## [TASK REQUIREMENTS]
May I please have every record restated word for word, with the images left out?

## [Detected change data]
= = =

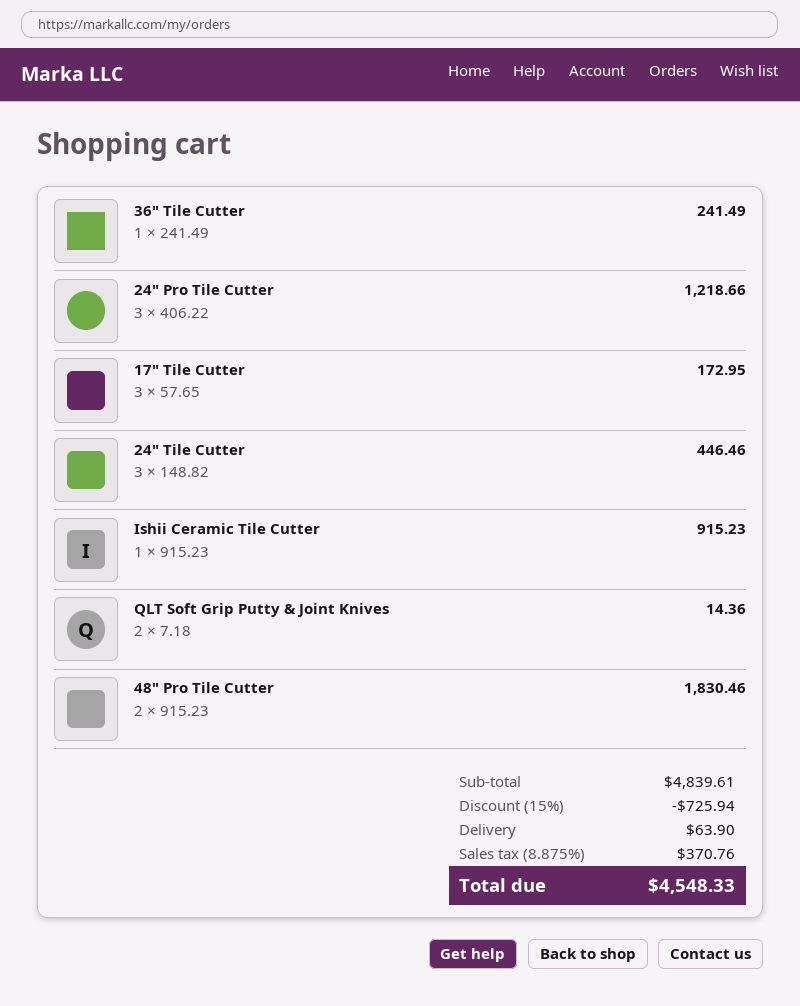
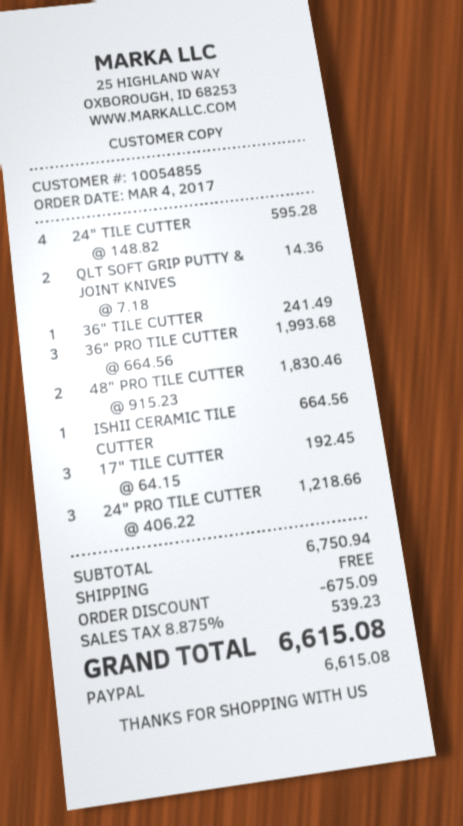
17" Tile Cutter: 3 x 57.65 = 172.95 -> 3 x 64.15 = 192.45
24" Tile Cutter: 3 x 148.82 = 446.46 -> 4 x 148.82 = 595.28
Ishii Ceramic Tile Cutter: 1 x 915.23 = 915.23 -> 1 x 664.56 = 664.56
36" PRO TILE CUTTER: none -> 3 x 664.56 = 1993.68
subtotal: 4839.61 -> 6750.94
discount: 725.94 -> 675.09
shipping: 63.90 -> 0.00
tax: 8.875% = 370.76 -> 8.875% = 539.23
total: 4548.33 -> 6615.08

= = =

## [SOLUTION BELOW]
17" Tile Cutter: 3 x 57.65 = 172.95 -> 3 x 64.15 = 192.45
24" Tile Cutter: 3 x 148.82 = 446.46 -> 4 x 148.82 = 595.28
Ishii Ceramic Tile Cutter: 1 x 915.23 = 915.23 -> 1 x 664.56 = 664.56
36" PRO TILE CUTTER: none -> 3 x 664.56 = 1993.68
subtotal: 4839.61 -> 6750.94
discount: 725.94 -> 675.09
shipping: 63.90 -> 0.00
tax: 8.875% = 370.76 -> 8.875% = 539.23
total: 4548.33 -> 6615.08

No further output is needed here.